Monday, May 23, 2016

The Glue that Binds

I've seen a great deal more relationships than I could ever count.  We all have, really.  Whether it be the beginning of a relationship where a couple holds hands across the table or does that overly annoying sitting on the same side of the booth nonsense or it being the couple that has clearly been together for so long that they don't even care to make eye contact while they eat.

What, then, can make two people stay together?

I've put quite a lot of thought process into this question and I've boiled it down to two very distinct things - dependency and connection.  They aren't mutually exclusive, and most of the time a couple doesn't need but one.

As an example, I've seen relationships that the two fight incessantly, have no positive communication skills at all, don't even share the same interests, yet they stay together.  I've been close to couples like this, close enough to hear both sides of their stories and gotten quite a good feel as to why each one stays.  From this, the central point is that they depend on one another.  Sometimes that dependency comes from emotional security - knowing someone will be there.  Other times it comes from financial dependency - life is expensive for a huge portion of people.

Obviously this comes with an inherent grouping of problems.

The connection side of things, those long conversations about nothing and everything all at once.  The little experiences, like that hole in the wall restaurant, becoming some grand story symbolic of the love for one another, and all of those other small details that grow into massive lumps of butterflies in the stomach form into the connection we all crave.

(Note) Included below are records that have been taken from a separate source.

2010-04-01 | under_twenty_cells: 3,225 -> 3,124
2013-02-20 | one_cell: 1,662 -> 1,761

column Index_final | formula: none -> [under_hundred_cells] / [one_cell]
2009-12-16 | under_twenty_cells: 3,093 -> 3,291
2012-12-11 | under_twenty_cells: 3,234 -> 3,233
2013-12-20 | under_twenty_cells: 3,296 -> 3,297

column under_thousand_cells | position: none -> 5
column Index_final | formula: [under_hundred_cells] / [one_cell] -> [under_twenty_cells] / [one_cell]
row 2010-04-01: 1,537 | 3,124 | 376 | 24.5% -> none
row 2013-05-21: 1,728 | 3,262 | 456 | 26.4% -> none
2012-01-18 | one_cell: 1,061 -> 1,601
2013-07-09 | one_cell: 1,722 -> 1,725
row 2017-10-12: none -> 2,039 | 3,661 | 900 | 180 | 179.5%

That one sounds like the obvious winner of the competition of gluing, but is it?

Now, let me dive into exploring the consequences of each.

In the dependency corner, it can give one person more of an edge than the other - especially if one person is dependent on the other for tangibles.  The person in control of the commodities will gravitate towards feeling as though they are the more important role in the relationship, naturally.  It then becomes increasingly important for that person to become aware that they are choosing to stay in the relationship for a reason - they, too, are dependent on that other person.

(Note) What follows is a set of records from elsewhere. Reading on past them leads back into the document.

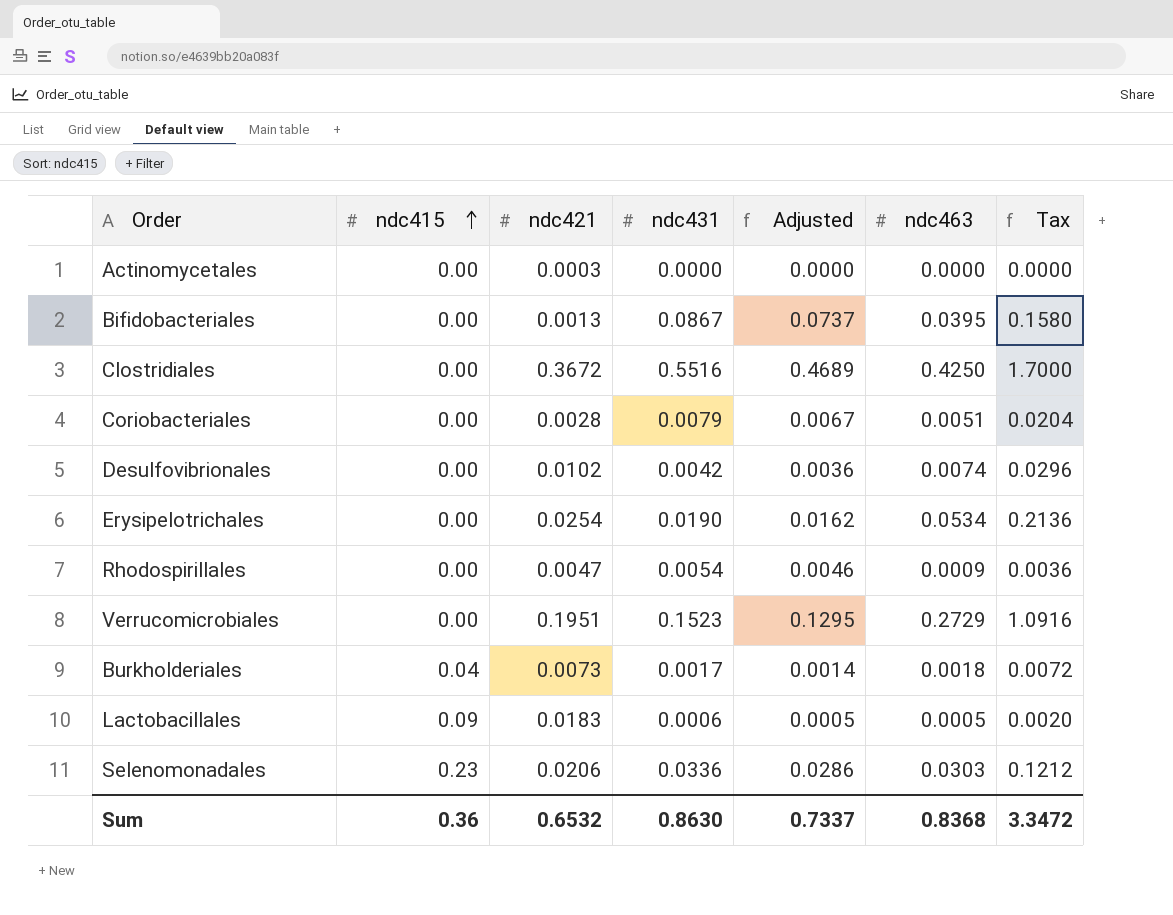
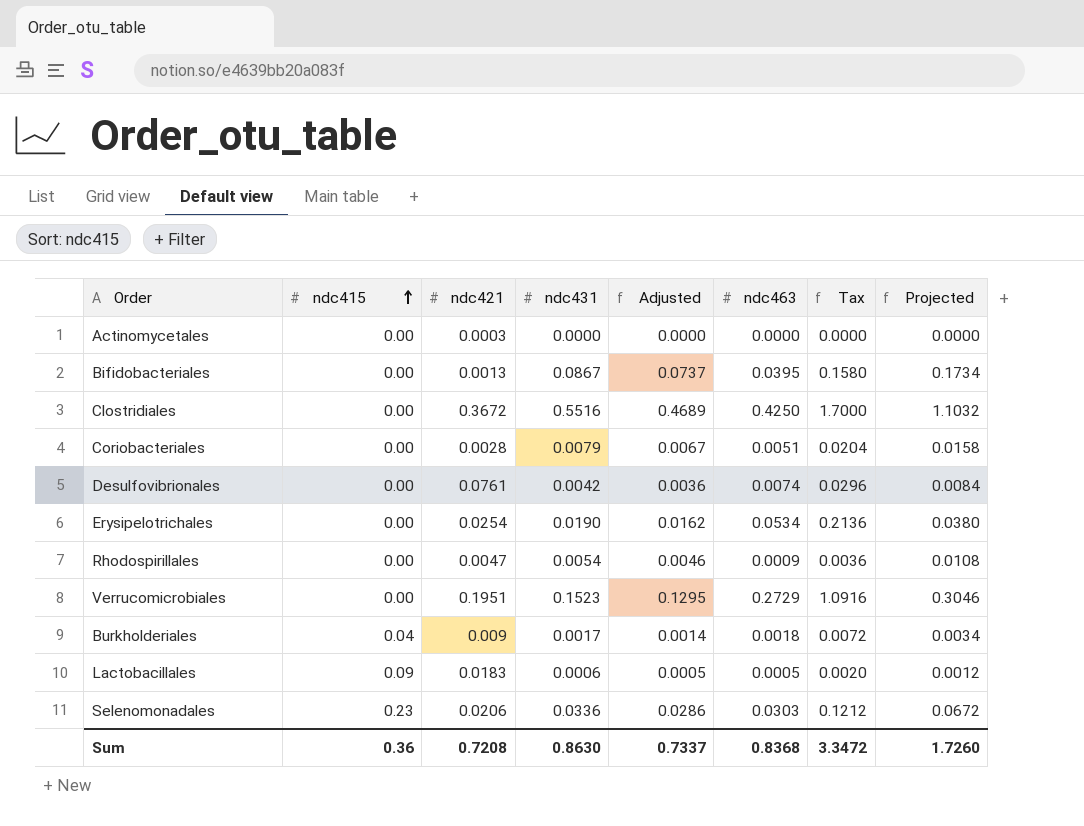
column Projected | formula: none -> [ndc431] * 2
Desulfovibrionales | ndc421: 0.0102 -> 0.0761
Burkholderiales | ndc421: 0.0073 -> 0.009
Sum | ndc421: 0.6532 -> 0.7208

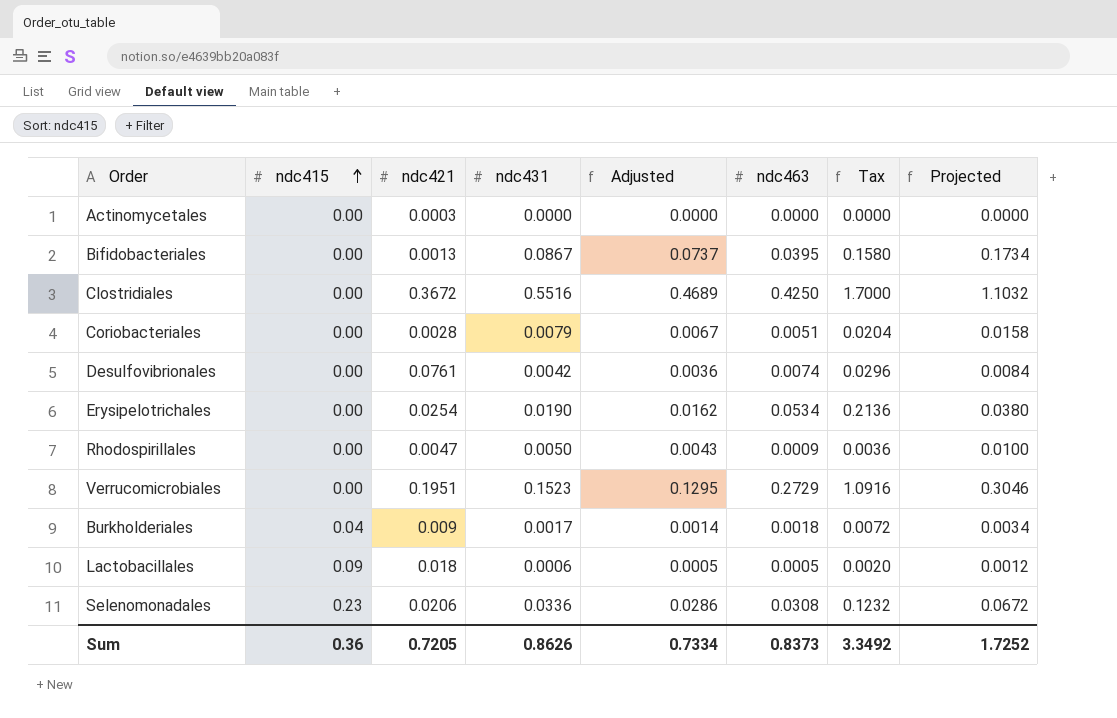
Rhodospirillales | ndc431: 0.0054 -> 0.0050
Rhodospirillales | Adjusted: 0.0046 -> 0.0043
Rhodospirillales | Projected: 0.0108 -> 0.0100
Lactobacillales | ndc421: 0.0183 -> 0.018
Selenomonadales | ndc463: 0.0303 -> 0.0308
Selenomonadales | Tax: 0.1212 -> 0.1232
Sum | ndc421: 0.7208 -> 0.7205
Sum | ndc431: 0.8630 -> 0.8626
Sum | Adjusted: 0.7337 -> 0.7334
Sum | ndc463: 0.8368 -> 0.8373
Sum | Tax: 3.3472 -> 3.3492
Sum | Projected: 1.7260 -> 1.7252

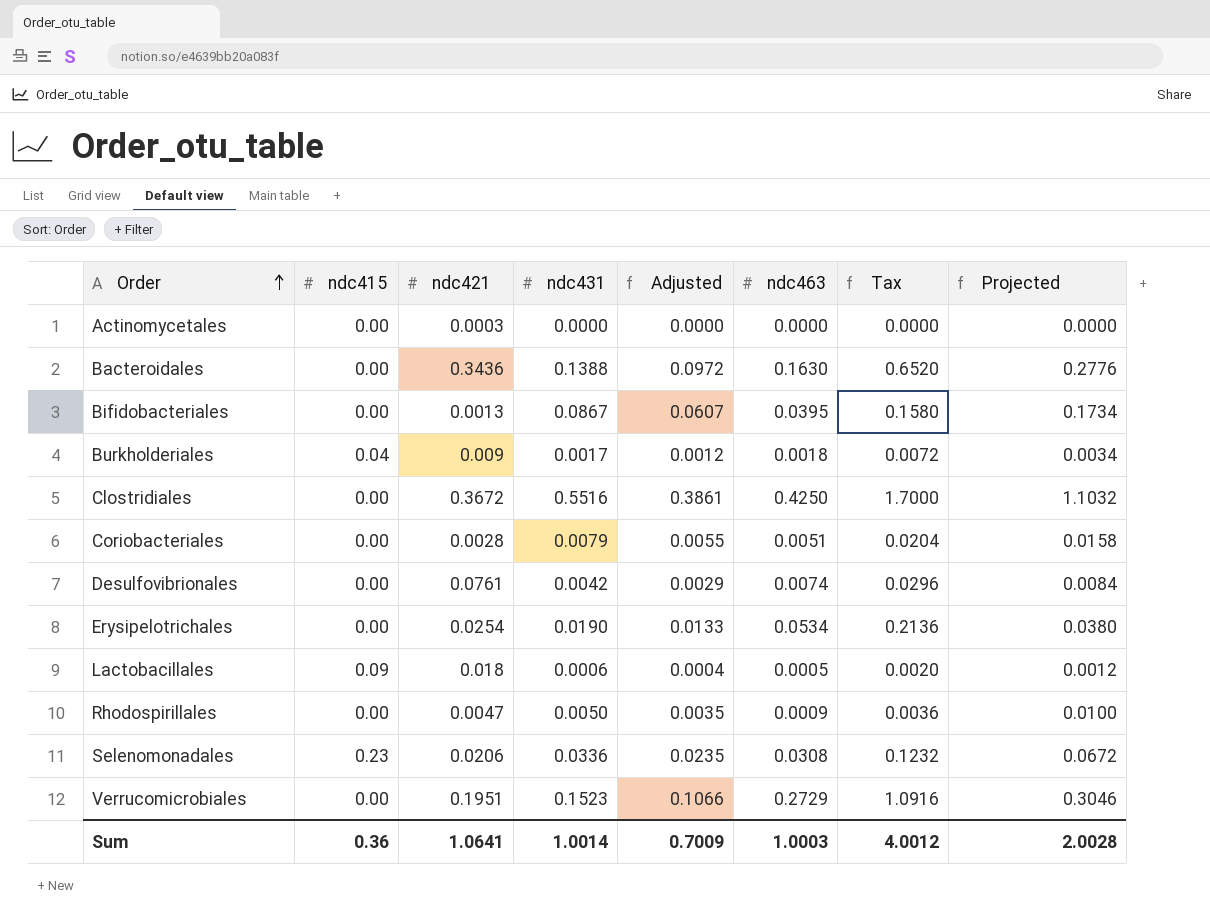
row order: ndc415 ascending -> Order ascending
column Adjusted | formula: [ndc431] * 0.85 -> [ndc431] * 0.7
row Bacteroidales: none -> 0.00 | 0.3436 | 0.1388 | 0.0972 | 0.1630 | 0.6520 | 0.2776
Sum | ndc421: 0.7205 -> 1.0641
Sum | ndc431: 0.8626 -> 1.0014
Sum | Adjusted: 0.7334 -> 0.7009
Sum | ndc463: 0.8373 -> 1.0003
Sum | Tax: 3.3492 -> 4.0012
Sum | Projected: 1.7252 -> 2.0028

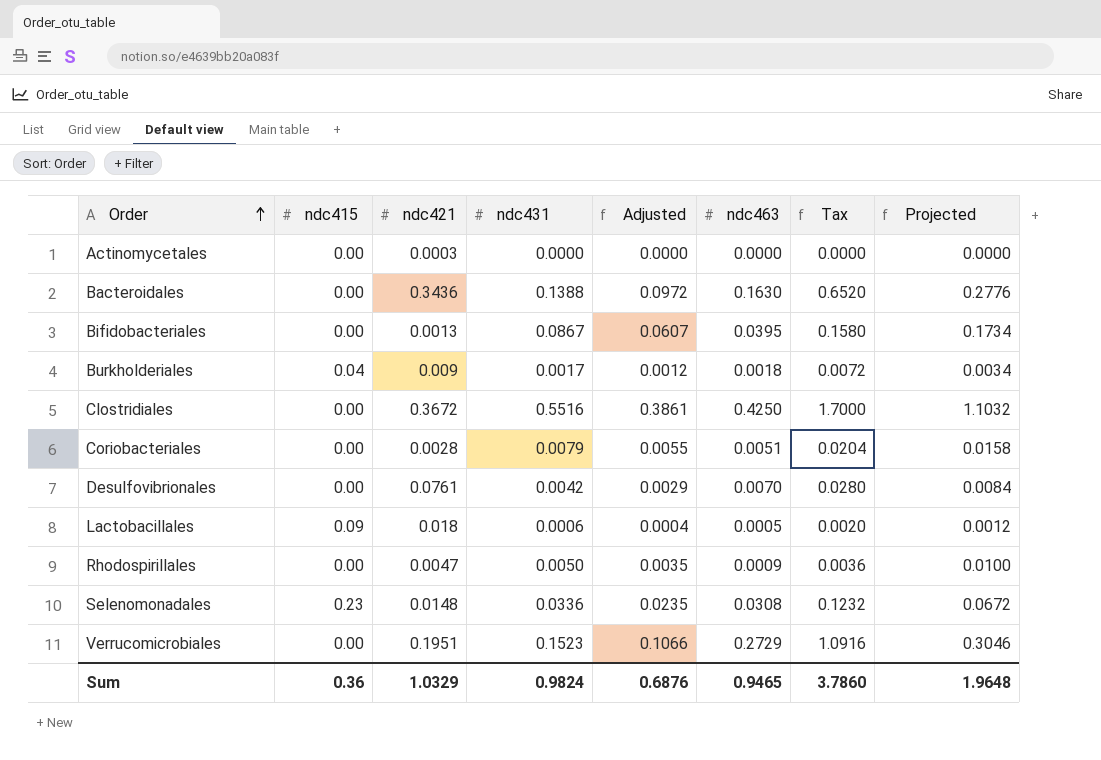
row Erysipelotrichales: 0.00 | 0.0254 | 0.0190 | 0.0133 | 0.0534 | 0.2136 | 0.0380 -> none
Desulfovibrionales | ndc463: 0.0074 -> 0.0070
Desulfovibrionales | Tax: 0.0296 -> 0.0280
Selenomonadales | ndc421: 0.0206 -> 0.0148
Sum | ndc421: 1.0641 -> 1.0329
Sum | ndc431: 1.0014 -> 0.9824
Sum | Adjusted: 0.7009 -> 0.6876
Sum | ndc463: 1.0003 -> 0.9465
Sum | Tax: 4.0012 -> 3.7860
Sum | Projected: 2.0028 -> 1.9648

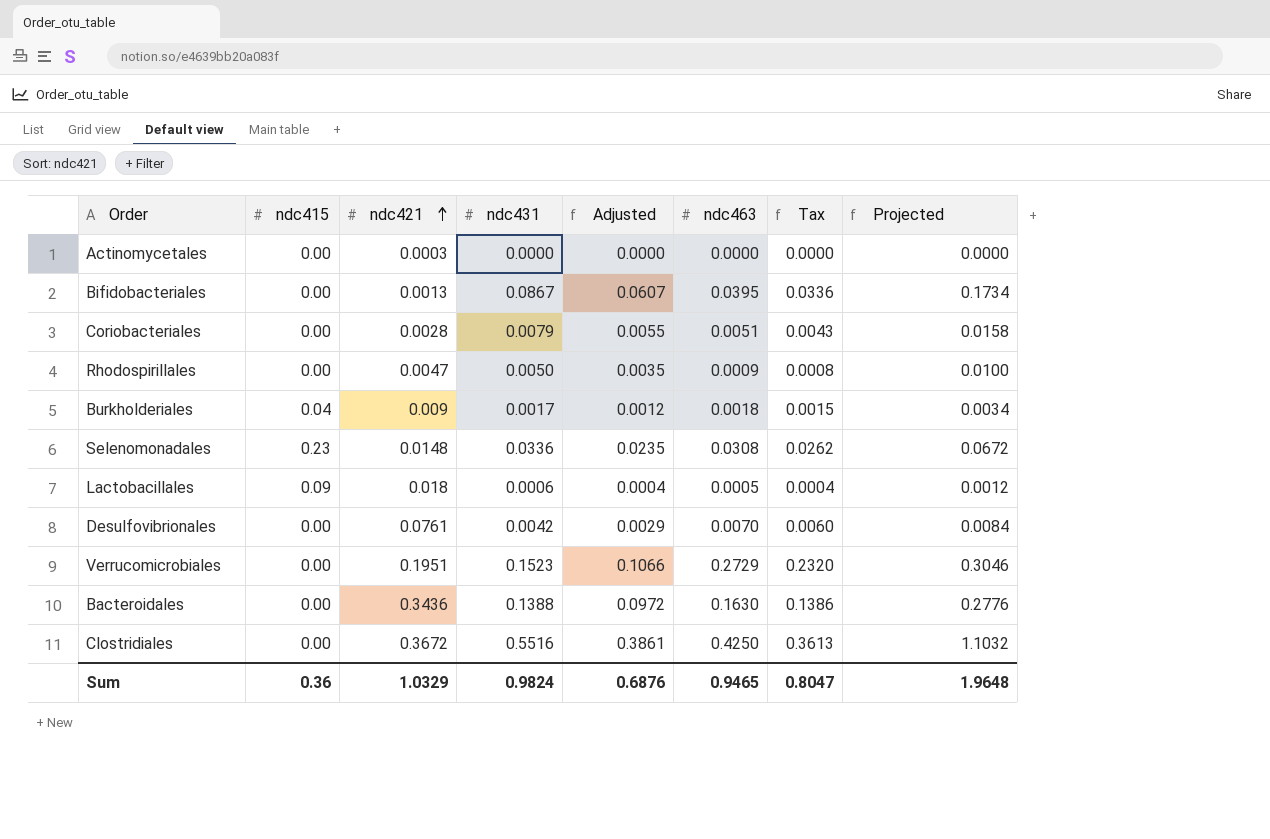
row order: Order ascending -> ndc421 ascending
column Tax | formula: [ndc463] * 4 -> [ndc463] * 0.85
Sum | Tax: 3.7860 -> 0.8047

Exploring the emotional dependency, then, we find that it becomes much the same power struggle.  For simplicity's sake, let's say a female becomes emotionally dependent on a male.  The male, at this point, can use that power to degrade the self esteem of the other person, to the point that it then becomes a feeling that they not only want the emotional support but feel they can't get it elsewhere, either.

The connection corner comes it with some pretty severe consequences as well.  For one, it can become quite addictive, yet when that entry level connection wears off and the day to day life starts reducing those hole in the wall restaurants to a simple meal it becomes easy to translate that to losing interest in the other person.

There is also the downside of, if the relationship ends, having to go back to those places and remembering the events that transpired - I still can't go to one of the coffee shops I used to frequent without being reminded of that fireplace lit conversation, just the two of us sitting there and the owner dimming the lights, making it look closed for all but us.

Anyway, communication is the real problem solver here.  It is equally important for all parties to know why the two of you (or three, or four, or more in some cases) stay together.  Not always will someone like to hear it.  It will always open the door to real conversation about things, though.